Notices have begun to arrive at the front steps of many businesses and homeowners along I-35, telling them they will have to vacate due to the expansion. Around 111 households and businesses will have to relocate, according to the state’s count. 

Oliver Harrington, a McCallum graduate and current freshman at UT, first heard about the plan for expansion in 2020, when the city was preparing to vote on Prop A, which funded the Project Connect transit expansion plan. He said he was frustrated that the Texas Department of Transportation wasn’t required to put its I-35 expansion plan up for a vote. 
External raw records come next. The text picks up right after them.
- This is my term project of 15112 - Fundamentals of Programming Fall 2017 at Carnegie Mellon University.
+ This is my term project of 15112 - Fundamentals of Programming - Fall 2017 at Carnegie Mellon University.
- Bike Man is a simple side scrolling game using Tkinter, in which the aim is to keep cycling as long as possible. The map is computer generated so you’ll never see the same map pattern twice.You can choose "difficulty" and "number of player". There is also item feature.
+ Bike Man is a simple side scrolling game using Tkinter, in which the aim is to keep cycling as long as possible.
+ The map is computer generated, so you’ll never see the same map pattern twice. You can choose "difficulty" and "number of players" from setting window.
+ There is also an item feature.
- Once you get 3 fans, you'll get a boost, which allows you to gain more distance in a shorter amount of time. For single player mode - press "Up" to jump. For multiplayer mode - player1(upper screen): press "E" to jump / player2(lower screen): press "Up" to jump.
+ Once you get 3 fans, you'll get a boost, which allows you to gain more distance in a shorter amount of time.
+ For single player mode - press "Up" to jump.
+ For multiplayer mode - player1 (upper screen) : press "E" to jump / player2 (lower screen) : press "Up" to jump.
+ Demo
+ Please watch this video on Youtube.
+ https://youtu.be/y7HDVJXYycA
“I have a feeling that the I-35 plan wouldn’t have passed had it been put up for a vote,” Harrington said. 

Harrington feels that the added lanes will not help traffic and instead increase demand for driving. 

“Induced demand states that adding more lanes to a roadway invites more people to drive, and the new lanes are just filled up with the same traffic that plagued the roadway before the expansion, but now worse,” Harrington said. “This has been observed in cities across the country, such as LA and Houston, and the same thing will happen in Austin.”

Wilshire Woods resident Elissa Steglich lives directly next to I-35, with only a railroad track separating her house and the highway. While she is very close to the highway, she will not have to relocate. But she does know of businesses that will, such as Spanish immersion preschool Escuelita Del Alma

Due to her proximity to I-35, Steglich has noticed a lot of background noise at all times of day. But, as she has lived in her current house for over eight years, she said she has learned to tune it out. 

“You can hear it more in the winter when all the trees have lost their leaves, so there is less to obstruct the noise,” Steglich said. “The expansion and the sheer number of vehicles will create more noise.” 

Similarly close in proximity to the highway, but differently affected, freshman Devlinn Fitzpatrick has lived next to I-35 his whole life. He hasn’t had many noise issues, just the blaring of horns every once in a while. 

“A negative effect of this is all of the local businesses being taken down along the highway, some of which I go to, which is sad,” Fitzpatrick said. “Although not a whole lot, I do think it will help with traffic a little.” 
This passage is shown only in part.